04 - MSM analysis¶

In this notebook, we will cover how to analyze an MSM and how the modeled processes correspond to MSM spectral properties.

Maintainers: [@cwehmeyer](https://github.com/cwehmeyer), [@marscher](https://github.com/marscher), [@thempel](https://github.com/thempel), [@psolsson](https://github.com/psolsson)

Remember: - to run the currently highlighted cell, hold ⇧ Shift and press ⏎ Enter; - to get help for a specific function, place the cursor within the function’s brackets, hold ⇧ Shift, and press ⇥ Tab; - you can find the full documentation at PyEMMA.org.

%matplotlib inline
import matplotlib.pyplot as plt
import matplotlib as mpl
import numpy as np
import mdshare
import pyemma

Case 1: preprocessed, two-dimensional data (toy model)¶

We load the two-dimensional trajectory from an archive using numpy, directly discretize the full space using $k$ -means clustering, visualize the marginal and joint distributions of both components as well as the cluster centers, and show the implied timescale (ITS) convergence:

file = mdshare.fetch('hmm-doublewell-2d-100k.npz', working_directory='data')
with np.load(file) as fh:
    data = fh['trajectory']

cluster = pyemma.coordinates.cluster_kmeans(data, k=50, max_iter=50)
its = pyemma.msm.its(
    cluster.dtrajs, lags=[1, 2, 3, 5, 7, 10], nits=3, errors='bayes')

fig, axes = plt.subplots(1, 3, figsize=(12, 3))
pyemma.plots.plot_feature_histograms(data, feature_labels=['$x$', '$y$'], ax=axes[0])
pyemma.plots.plot_density(*data.T, ax=axes[1], cbar=False, alpha=0.1)
axes[1].scatter(*cluster.clustercenters.T, s=15, c='C1')
axes[1].set_xlabel('$x$')
axes[1].set_ylabel('$y$')
axes[1].set_xlim(-4, 4)
axes[1].set_ylim(-4, 4)
axes[1].set_aspect('equal')
pyemma.plots.plot_implied_timescales(its, ylog=False, ax=axes[2])
fig.tight_layout()

The plots show us the marginal (left panel) and joint distributions along with the cluster centers (middle panel). The implied timescales are converged (right panel).

Before we proceed, let’s have a look at the implied timescales error bars. They were computed from a Bayesian MSM, as requested by the errors='bayes' argument of the pyemma.msm.its() function. As mentioned before, Bayesian MSMs incorporate a sample of transition matrices. Target properties such as implied timescales can now simply be computed from the individual matrices. Thereby, the posterior distributions of these properties can be estimated. The ITS plot shows a confidence interval that contains $95\%$ of the Bayesian samples.

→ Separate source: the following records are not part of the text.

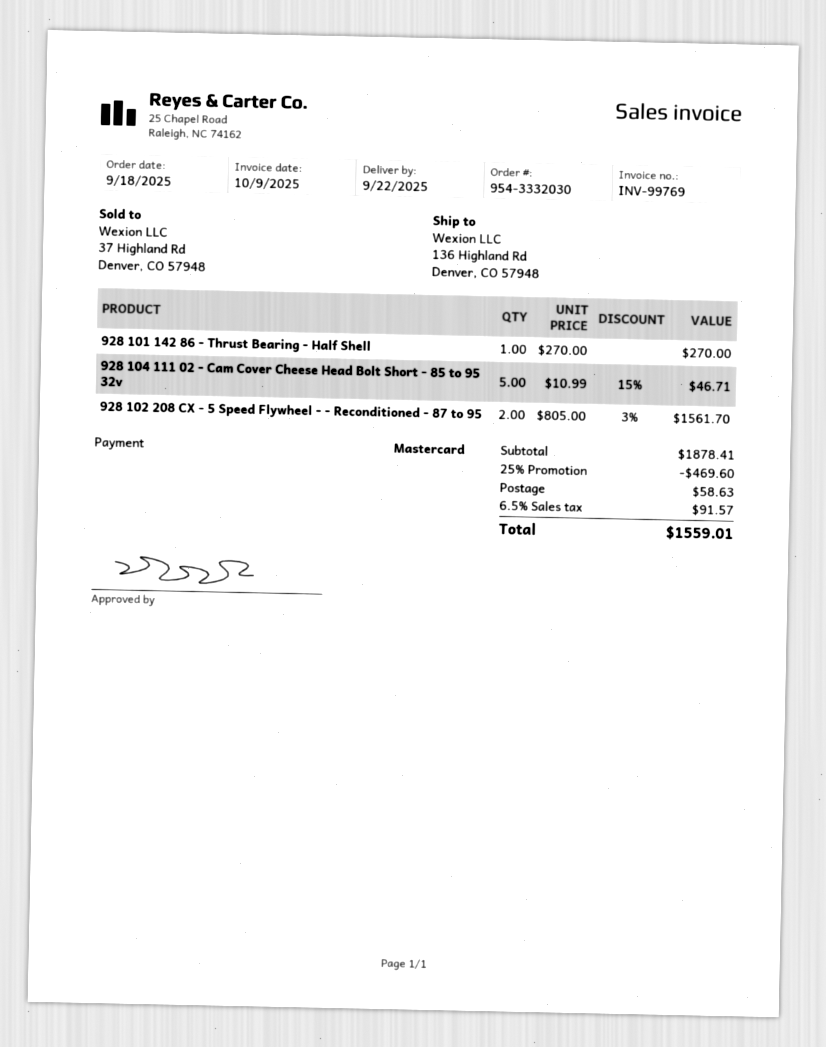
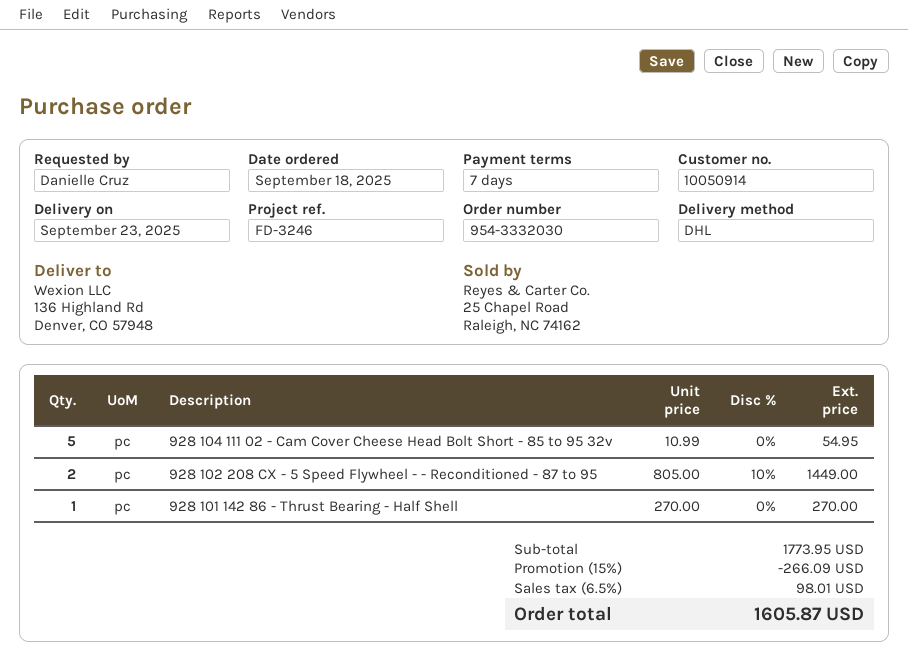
delivery date: 2025-09-22 -> 2025-09-23
928 104 111 02 - Cam Cover Cheese Head Bolt Short - 85 to 95 32v: 5 x 10.99 - 15% = 46.71 -> 5 x 10.99 = 54.95
928 102 208 CX - 5 Speed Flywheel - - Reconditioned - 87 to 95: 2 x 805.00 - 3% = 1561.70 -> 2 x 805.00 - 10% = 1449.00
subtotal: 1878.41 -> 1773.95
discount: 25% = 469.60 -> 15% = 266.09
shipping: 58.63 -> none
tax: 6.5% = 91.57 -> 6.5% = 98.01
total: 1559.01 -> 1605.87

bayesian_msm = pyemma.msm.bayesian_markov_model(cluster.dtrajs, lag=1, conf=0.95)

For any PyEMMA method that derives target properties from MSMs, sample mean and confidence intervals (as defined by the function argument above) are directly accessible with sample_mean() and sample_conf(). Further, sample_std() is available for computing the standard deviation. In the more general case, it might be interesting to extract the full sample of a function evaluation with sample_f(). The syntax is equivalent for all those functions.

sample_mean = bayesian_msm.sample_mean('timescales', k=1)
sample_conf_l, sample_conf_r = bayesian_msm.sample_conf('timescales', k=1)

print('Mean of first ITS: {:f}'.format(sample_mean[0]))
print('Confidence interval: [{:f}, {:f}]'.format(sample_conf_l[0], sample_conf_r[0]))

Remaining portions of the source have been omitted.